First, don’t speak or act when you are triggered. There is real science here. When we are triggered, a part of our brain called the Amygdala is activated. And when it is activated, a process called “Amygdala Hijack” happens, and it literally hijacks signals that are going to your pre-frontal cortex – your smart brain. You literally cannot think, even when you think you are thinking. Remember the litany from Dune, that starts with “Fear is the mind killer.” It is, literally.
So often in activist communities and conversations, we’re triggered, and speaking and acting from that triggered place. In relationships, this means fights, or processing that gets nowhere, and resolves nothing. You know what this means in conversations in community and activist circles.
Second, speak and act with self-responsibility. Our emotions, whether they be fear, sadness, or anger are OURS. They were perhaps triggered by something someone said or did, or things that have happened, but our emotions are still ours, and we need to take responsibility for them. No one else can create those emotions, and no one can take them away. Only we can deal with them.
Third, speak and listen cleanly. By speak cleanly, I mean speak without blame (or self-blame,) shaming, criticism or defensiveness.
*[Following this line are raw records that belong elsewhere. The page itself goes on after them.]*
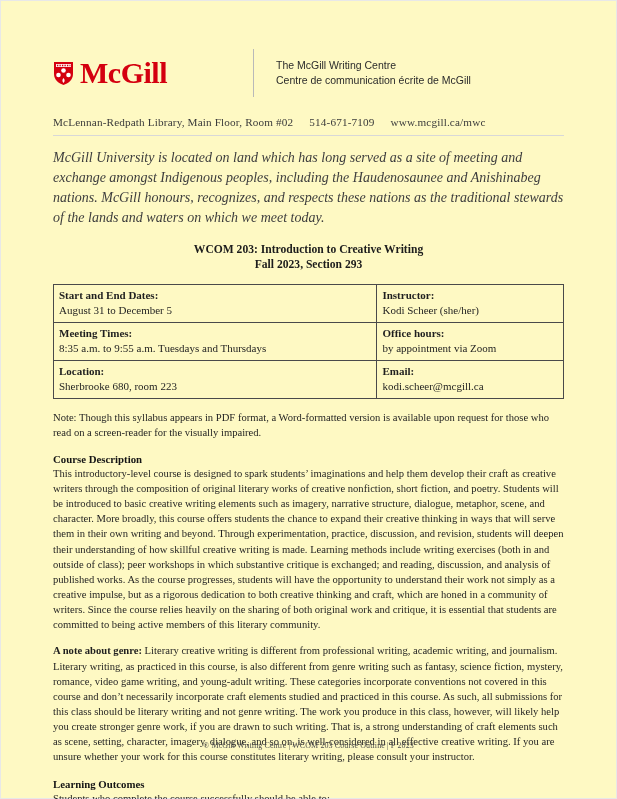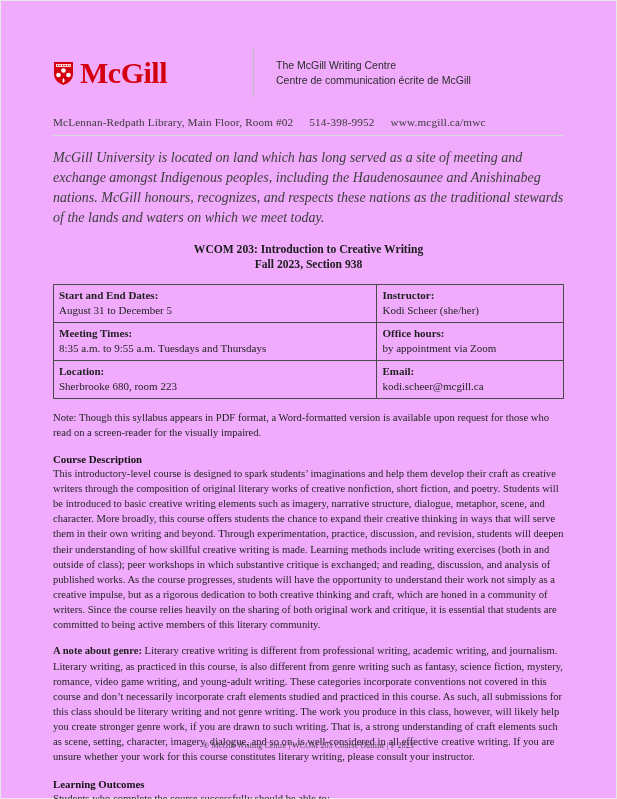"McGill" .page { background: #f0abfc -> #fef9c3 }
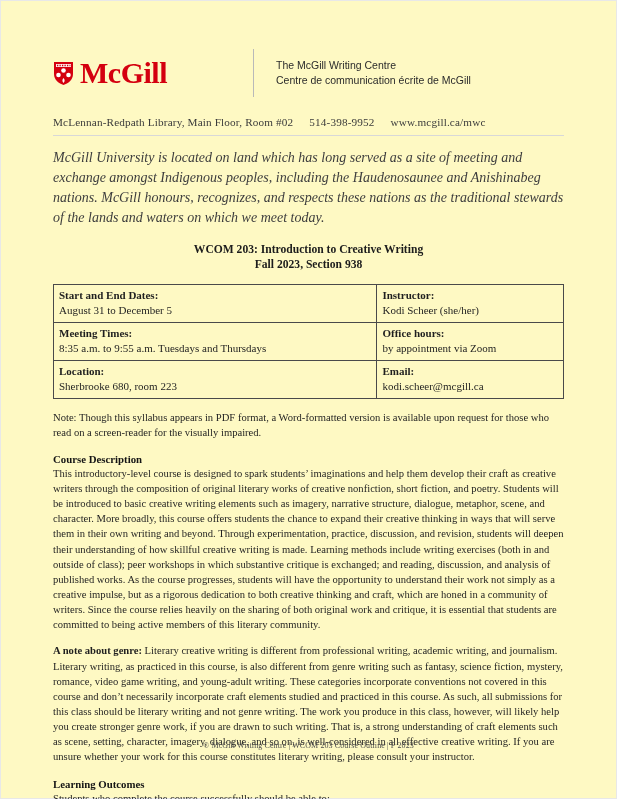"514-398-9952" span { text: 514-398-9952 -> 514-671-7109 }
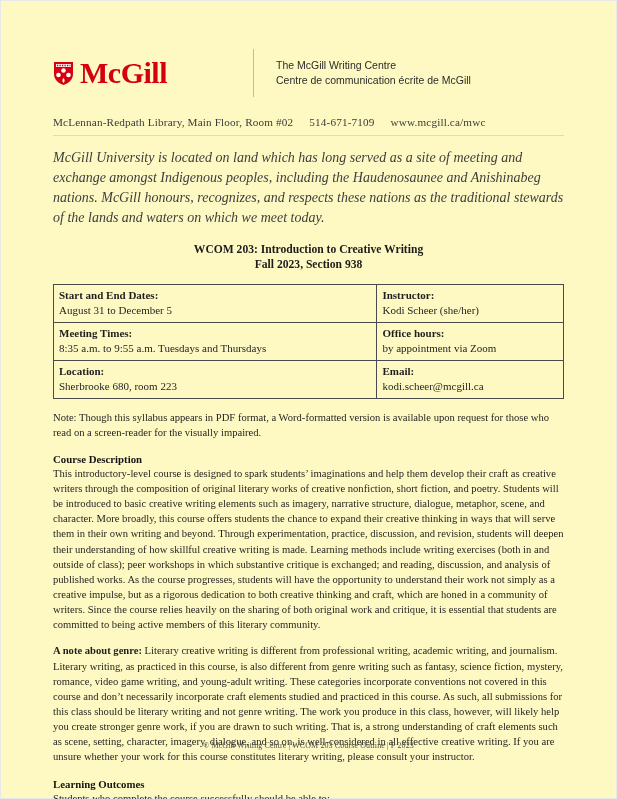"Fall 2023, Section 938" div { text: 938 -> 293 }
At some point in the culture of the left it became de rigeur to shame people who you didn’t agree with. I don’t know when or where it started (the 80s?) but it has become the way we talk to each other when we don’t agree. And, I think as pretty much everyone has witnessed, it is completely unhelpful, and generally results in alienation. (And, in the relationship context, not speaking cleanly ends relationships.)
Listening cleanly means a couple of things. It means not making assumptions about actions and words, and also noticing our own habitual triggers. One really helpful tool that we teach a lot is to use a set of questions developed by Byron Katie. If someone says or does something, and we think, for instance, that they had an intent to obstruct, we might ask, 1) Is it true that they were trying to obstruct? 2) Do we absolutely know that this is true? 3) What does believing this bring up for us emotionally? and 4) Who would we be (or how would it be) without believing that they meant to obstruct? It can also mean assuming good intent.
Give actionable, specific requests. When an ally does something, often times the response is something like “that’s not enough” or “that’s just perpetuating the problem,” or what have you. But it actually doesn’t help an ally figure out what to do – it generally alienates them. Instead, if in response, you gave a specific actionable request, that’s much more likely to have a useful result.
For example, if you really don’t think that wearing a safety pin means anything, you could say something like, “I appreciate that you are trying to make a statement of solidarity with that pin. What I would really like it if alongside that, you’ll come to our meeting on Monday where we discuss specific actions we’ll be taking.” Or something of that nature.
Now I can already hear the objections to all of this. I will be accused of tone policing, for one. And I also know that many people feel that it is not our job to educate allies on what to do. And I’m sure I’ll hear many others. You’ve heard the definition of insanity is doing the same thing and expecting different results. If we can’t figure out how to come together as allies wanting the same kind of inclusive, equitable society infused with compassion and love, we are going to get mowed down by the right, and I refuse to watch that happen.
Using these four principles in our conversations about what to do and where to go from here takes learning some skills, but they aren’t hard to learn, and there are many teachers, me among them.